### EXERCISE OBJECTIVE
Work through the entries below and show every line in which "none" is found.

Data extracted from a collection

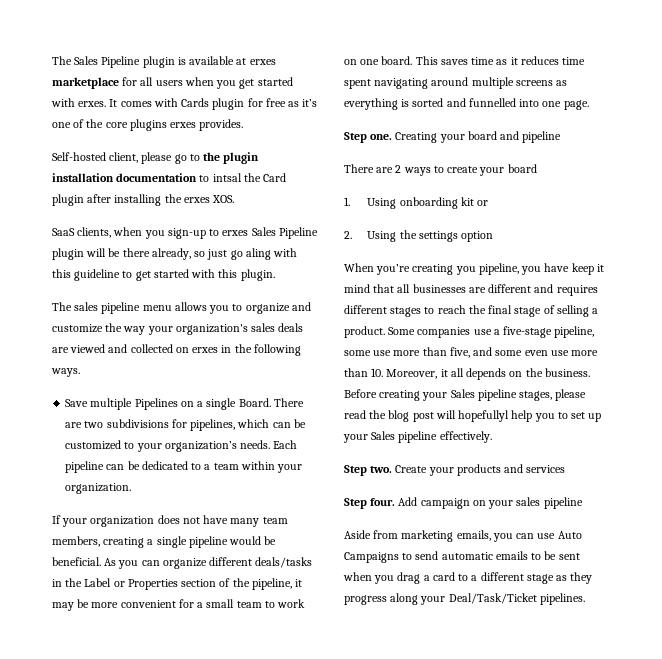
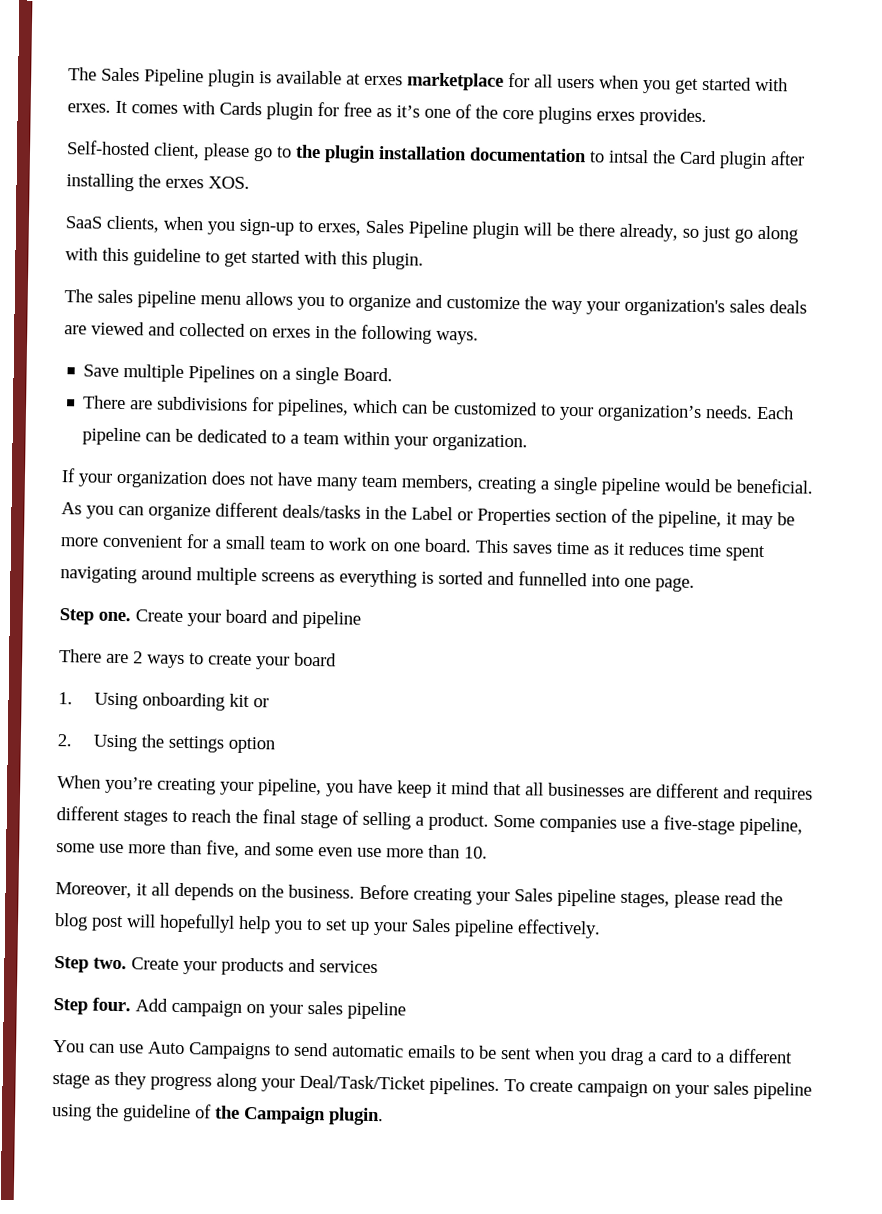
[222,230,249,236] erxes -> [317,223,361,236] erxes,
[245,248,271,260] aling -> [757,225,798,244] along
[273,398,304,407] [65,421,104,428] There are two -> [83,395,154,410] // There are
[395,132,438,143] Creating -> [135,609,183,622] Create
[455,266,476,275] you -> [220,781,254,796] your
(384, 372) none -> (488, 852) //
[344,530,513,542] Aside from marketing emails, you -> [53,1040,85,1053] You
(585, 599) none -> [504,1079,812,1100] [51,1103,384,1126] To create campaign on your sales pipeline using the guideline of the Campaign plugin.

### ANSWER BOX
(384, 372) none -> (488, 852) //
(585, 599) none -> [504,1079,812,1100] [51,1103,384,1126] To create campaign on your sales pipeline using the guideline of the Campaign plugin.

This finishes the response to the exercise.